La Commission finlandaise pour la non-discrimination et l’égalité a condamné la ville d’Espoo, dans la banlieue d’Helsinki, à une amende de 10.000 euros pour avoir « discriminé » un élève en l’exposant à des « contenus chrétiens » lors des fêtes de Noël et de printemps. Et la Commission « recommande » à la ville de verser 2.500 euros de dédommagement au « discriminé ».
L’élève en question voulait faire condamner l’école pour discrimination pendant toute sa scolarité en primaire : de 2018 à 2024. Mais la Commission n’a retenu que l’année 2024.
L’école est coupable d’avoir fait chanter « La saison des fleurs est venue », hymne traditionnellement chanté à la fin de l’année scolaire en Suède et en Finlande, tant dans le primaire que dans le secondaire. En Suède on ne chante plus guère que le premier couplet, car dès le deuxième il est question de la « bonté de Dieu ». En Finlande on chante le plus souvent les trois premiers couplets, en évitant donc le quatrième, qui évoque « Jésus-Christ ». L’aurait-on chanté à Espoo ? Quel scandale…
Mais ce n’est pas tout. L’école est également coupable d’avoir fait chanter à Noël un… chant de Noël. Où le seul mot « litigieux » est… Noël…
Le laïcisme totalitaire n’est donc plus une spécialité française.
Voici une traduction des deux chants. On verra à quel point ils sont « discriminants »…

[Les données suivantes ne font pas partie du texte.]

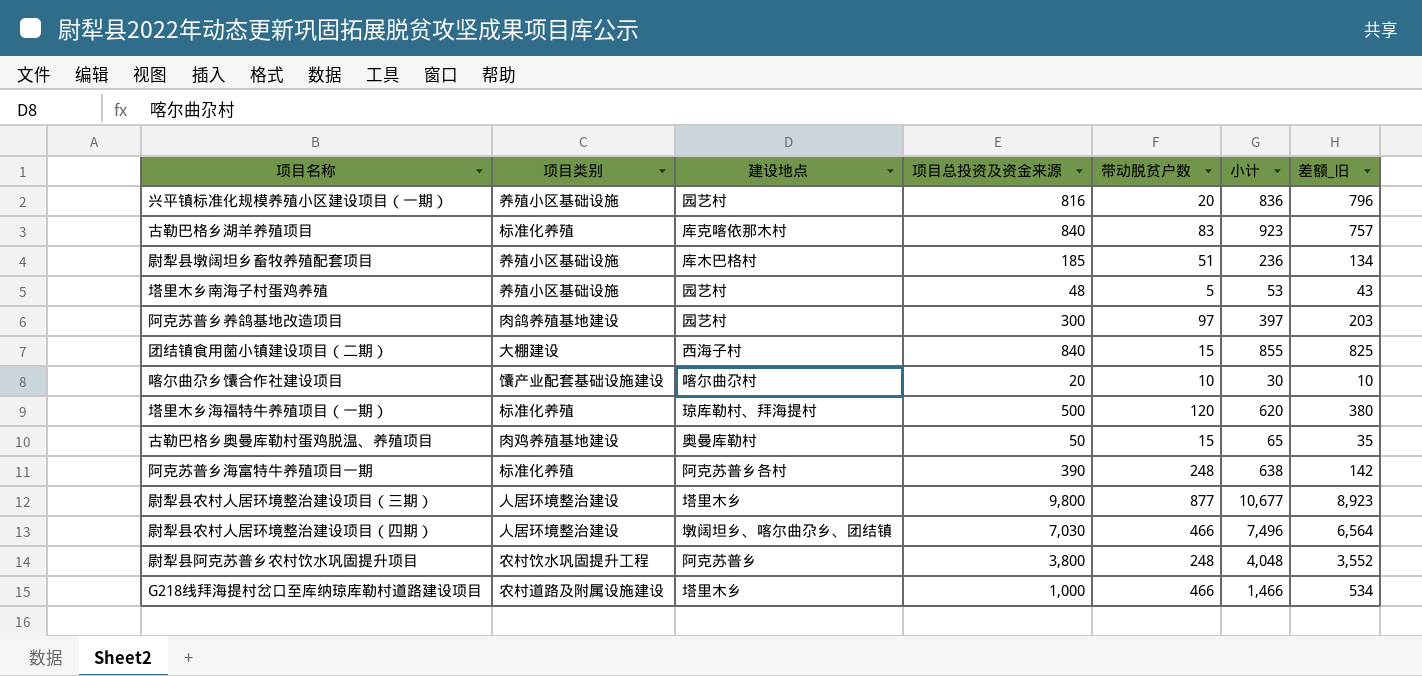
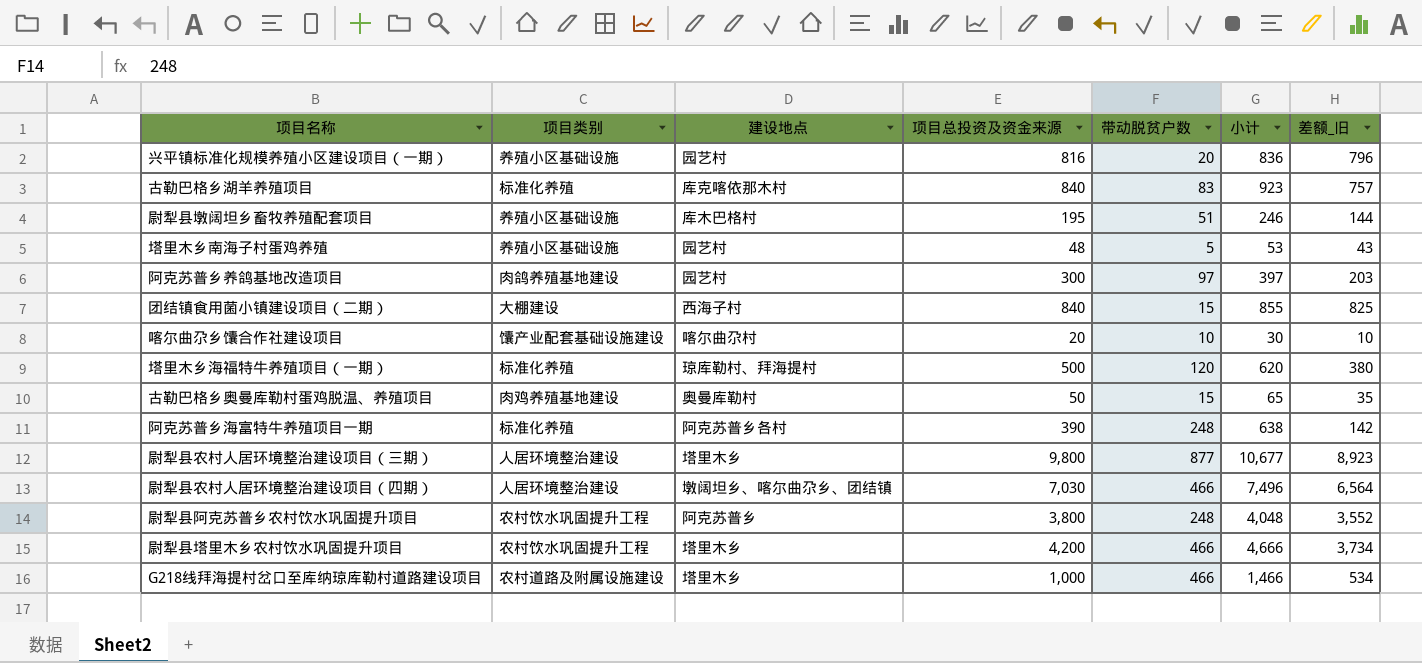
尉犁县墩阔坦乡畜牧养殖配套项目 | 项目总投资及资金来源: 185 -> 195
尉犁县墩阔坦乡畜牧养殖配套项目 | 小计: 236 -> 246
尉犁县墩阔坦乡畜牧养殖配套项目 | 差额_旧: 134 -> 144
row 尉犁县塔里木乡农村饮水巩固提升项目: none -> 农村饮水巩固提升工程 | 塔里木乡 | 4,200 | 466 | 4,666 | 3,734

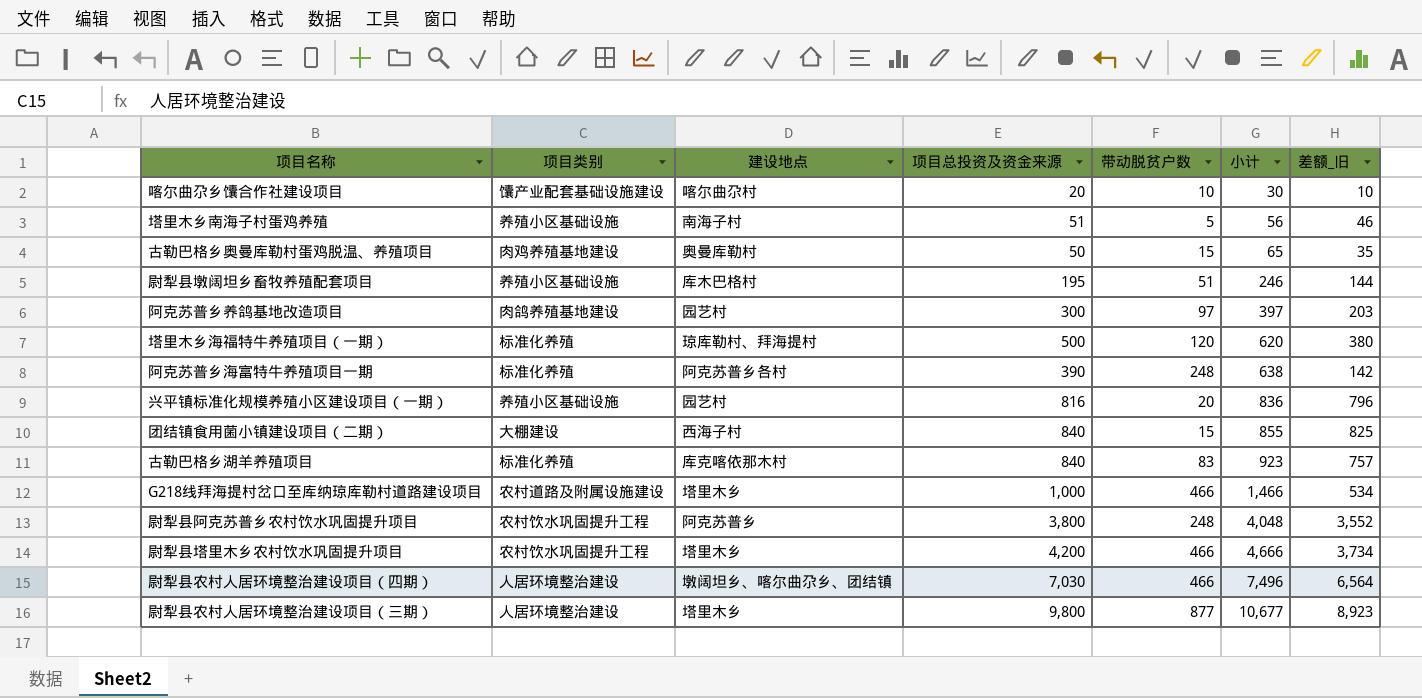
row order: none -> 小计 ascending
塔里木乡南海子村蛋鸡养殖 | 建设地点: 园艺村 -> 南海子村
塔里木乡南海子村蛋鸡养殖 | 项目总投资及资金来源: 48 -> 51
塔里木乡南海子村蛋鸡养殖 | 小计: 53 -> 56
塔里木乡南海子村蛋鸡养殖 | 差额_旧: 43 -> 46

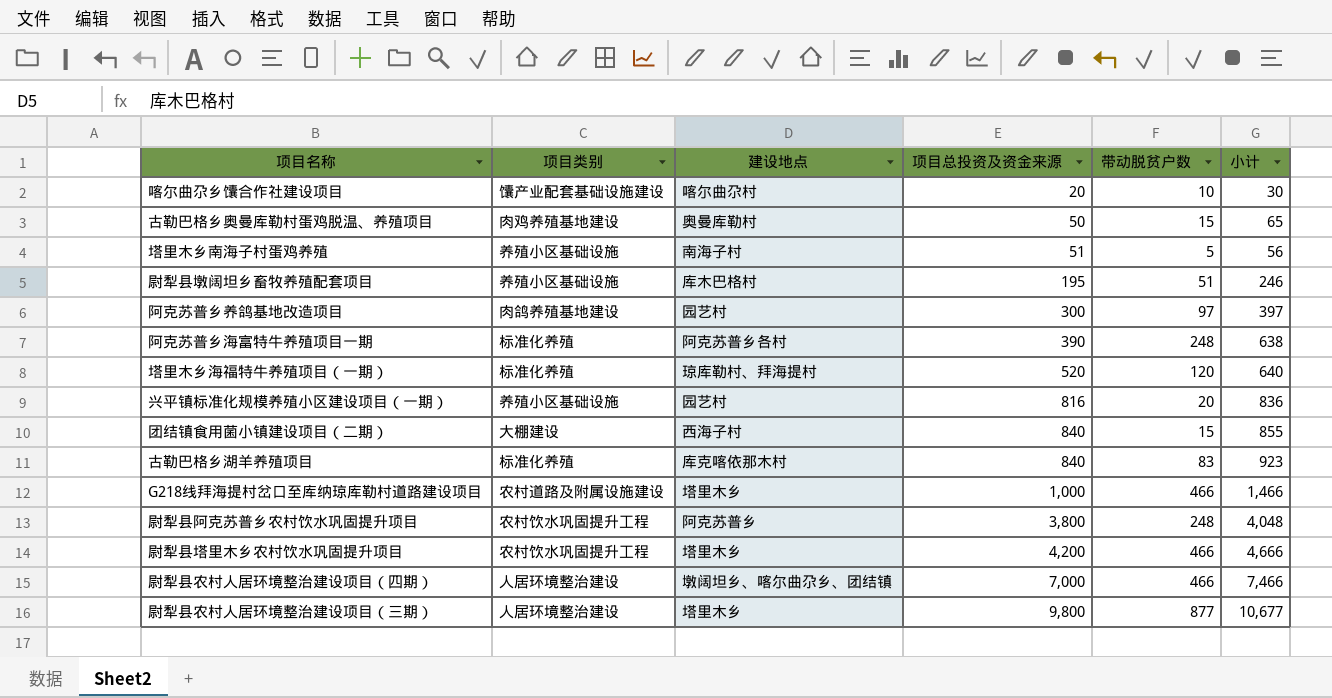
row order: 小计 ascending -> 项目总投资及资金来源 ascending
column 差额_旧 | formula: [项目总投资及资金来源] - [带动脱贫户数] -> none
塔里木乡海福特牛养殖项目（一期） | 项目总投资及资金来源: 500 -> 520
塔里木乡海福特牛养殖项目（一期） | 小计: 620 -> 640
尉犁县农村人居环境整治建设项目（四期） | 项目总投资及资金来源: 7,030 -> 7,000
尉犁县农村人居环境整治建设项目（四期） | 小计: 7,496 -> 7,466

La saison des fleurs est venue
Avec beauté et grande joie
Le délicieux été est proche
Quand l’herbe et les plantes s’épanouissent.
La douce chaleur du soleil suscite
Une nouvelle croissance dans ce qui était mort ;
Dès qu’elle approche
Une vie renaissante apparaît.
Les belles fleurs des prairies
Et les champs de graines qui germent
Les plantes en bourgeons dans les tonnelles
Et tous les arbres aux feuilles vertes
Doivent nous inciter à nous émerveiller
Devant la grande bonté de Dieu :
A méditer alors sur la grâce de Dieu
Qui dure tout au long de l’année.
Nous entendons les oiseaux élever joyeusement
Leur chant à plusieurs voix ;
Ne devons-nous pas alors louer
Notre Seigneur Dieu lui aussi sans tarder ?
Mon âme, exalte la splendeur de Dieu
Et que s’épanouissent des chants joyeux
Qui apportent la joie et la tendresse
De tels bienfaits inestimables.
Jésus-Christ, soleil levant,
Notre source de joie et de lumière
Reste avec nous jusqu’à la fin de la vie ;
Réchauffe nos esprits refroidis :
Renouvelle notre âme et notre esprit :
Marque nos cœurs du feu de l’amour :
Éloigne toute douleur et tout chagrin
De ta main la plus douce.
Vous, fleurs séduisantes de Sharon
Toi, lys dans la vallée verdoyante
Ah ! couronne l’âme en veillant
À ce que les bonnes actions y prévalent :
Répands ta miséricorde discrètement
Comme la rosée des neiges de Sion ;
Afin qu’elle embaume aussi agréablement
Que la belle rose du Liban.
Bénis la récolte de cette année qui croît,
Et arrose toute notre terre :
Sois notre pain quotidien ;
Bénis également la mer et le rivage.
Tes pas distillent la richesse.
Nourris-nous de ta parole
Et de sa douceur merveilleuse
Tant que nous vivons sur terre.
*
La neige blanche est tombée sur les bouleaux de la forêt, le lac est gelé tout au long, il attend les vents du printemps. Petit moineau, pauvre moineau, il a mangé toutes ses réserves de l’été. Le lac est gelé tout au long, il attend les vents du printemps.
Devant la porte d’une petite maison verte se tenait maintenant une jeune fille : – Petit moineau, viens comme avant, viens picorer les graines que je te donne ! C’est Noël chez nous, et toi, petit oiseau si gris, tu es tout seul. Petit moineau, viens comme avant, viens picorer les graines que je te donne !
L’oiseau vint aux pieds de la jeune fille, de ses ailes si joyeuses : – Je prendrai avec joie les graines que tu m’apportes. Dieu te récompensera, toi qui as été fidèle à un pauvre ami. Je prendrai avec joie les graines que tu m’apportes.
Je ne suis pas celui que tu crois, alors que tes yeux sont remplis de larmes. Je suis ton jeune frère, que tu as perdu au printemps l’année dernière. Quand tu as donné des miettes de pain au pauvre et que tu l’as bien nourri, tu les as données à ton frère, que tu as perdu au printemps l’année dernière.